As duas primeiras estabelecem, em linhas gerais, que os parlamentos representam “o povo” por meio da eleição (direta ou não) e, daí, têm legitimidade para governar. A partir dessa origem, os parlamentos podem (ou devem, dependendo de quem fala) atuar como um contrapeso aos demais poderes, em particular ao chamado “Poder Executivo”, isso é, ao governo, a fim de evitar os abusos do poder. O parlamento como fonte da legitimidade política sugere a sua supremacia sobre os demais: é a ideia de Locke; o parlamento como contrapeso aos outros sugere a equivalência mútua, atuando em oposição ou em complementaridade uns com os outros: é o que propuseram Montesquieu e os “federalistas” dos EUA (Hamilton, Harrison e Jay).
Em todo caso, todos reconhecem que o parlamento não é o governo: o governante possui uma instituição diferente, com poderes específicos – limitados, sem dúvida, mas é a ele que compete a iniciativa política e administrativa. Nesse sentido, afirmar o parlamento serve mais para limitar os poderes do governo que para constituir um órgão de mando.

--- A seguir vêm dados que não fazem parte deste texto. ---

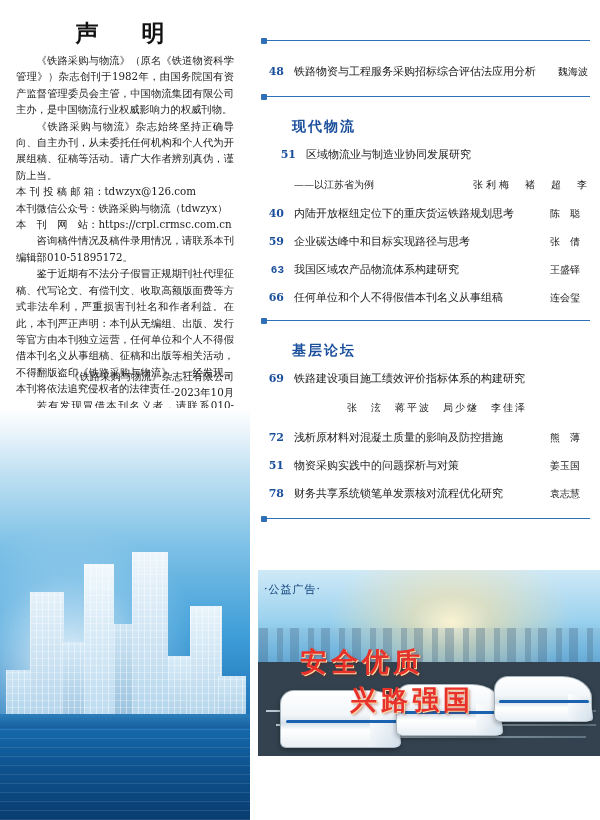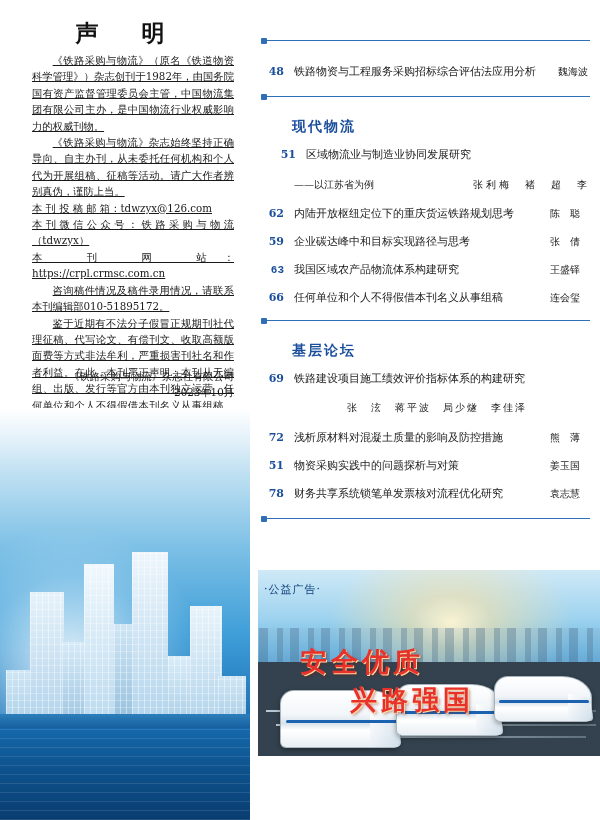--- a/index.html
+++ b/index.html
@@ -48,9 +48,8 @@
     text-align: justify;
   }
   .statement-body p {
-    margin: 0 0 0 16px;
+    margin: 0 0 0 0;
     text-indent: 2em;
-    text-decoration: underline;
   }
   .statement-body p.noindent {
     text-indent: 0;

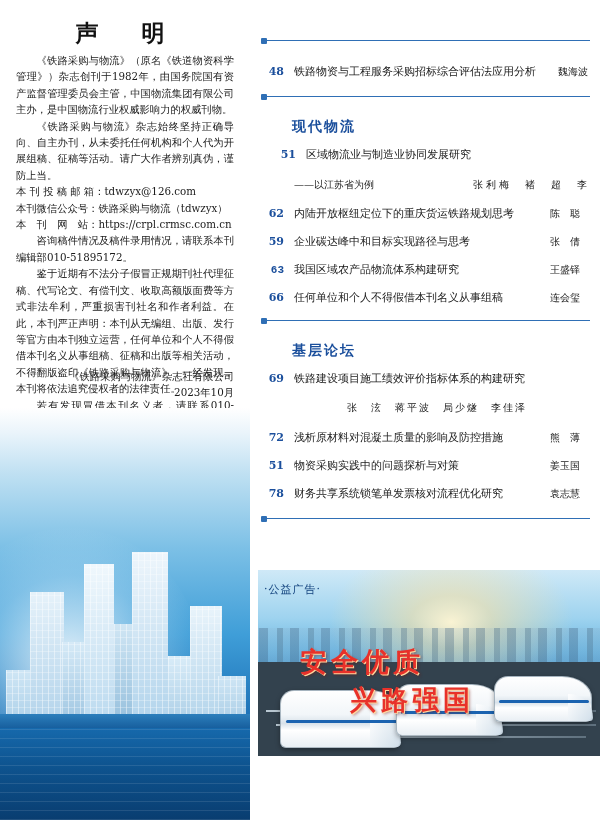--- a/index.html
+++ b/index.html
@@ -390,7 +390,7 @@
   </div>
 
   <div class="entry" style="position:absolute; left:0; top:206px; width:330px;">
-    <div class="pg">62</div>
+    <div class="pg">40</div>
     <div class="ttl">内陆开放枢纽定位下的重庆货运铁路规划思考</div>
     <div class="auth" style="padding-right:8px;">陈　聪</div>
   </div>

Ora, desse modo, é no controle dos atos do governo que os parlamentos assumem sua grande relevância. A fiscalização do dia a dia governativo garante a lisura político-administrativa ou, pelo menos, diminui os casos de desvio. Em particular, como afirmava Augusto Comte, o grande instrumento de controle sobre o governo é a votação do orçamento, com o exame dos gastos passados e a discussão dos gastos futuros.
Todavia, os parlamentares têm de ser eleitos e para isso têm de se mostrar visíveis e supostamente representativos de demandas locais e particulares. A fiscalização do governo, especialmente a orçamentária, é um assunto técnico, enfadonho e de gabinete: quase que por definição não gera visibilidade; da mesma forma, os debates orçamentários – em que as perspectivas sociais são confrontadas, afirmadas e/ou negadas – são mais ou menos breves, durando poucos meses a cada ano.
A produção de leis acaba se tornando o instrumento prático de visibilidade parlamentar. Como a quantidade de parlamentares é sempre grande e suas decisões, de modo geral, podem ser vetadas pelo governo, qualquer parlamentar pode propor leis e projetos inócuos sabendo que sua eventual derrota pode ser atribuída a “interesses ocultos” ou à mesquinhez dos governantes. Como não há critérios objetivos para se aferir a legitimidade de um parlamentar e justificar os custos financeiros com o parlamento, a proposição de leis é um dos principais parâmetros para avaliar-se a “representatividade” parlamentar, por mais inócuas, paroquiais, tolas que sejam essas propostas. E, como se sabe, isso ocorre nos três níveis (federal, estadual e municipal), piorando de cima para baixo.
Pode-se afirmar que esse é o jogo democrático e esse é o custo da democracia. Todavia, essa ideia equivale a dizer que a democracia autoriza a leviandade – o que é o oposto de qualquer conceito digno de “cidadania”. Deixando de lado o custo financeiro – que os escândalos de corrupção nos últimos anos têm tornado cada vez maiores –, o fato é que esse jogo da “produtividade parlamentar” é autodestrutivo, pois mina a legitimidade política.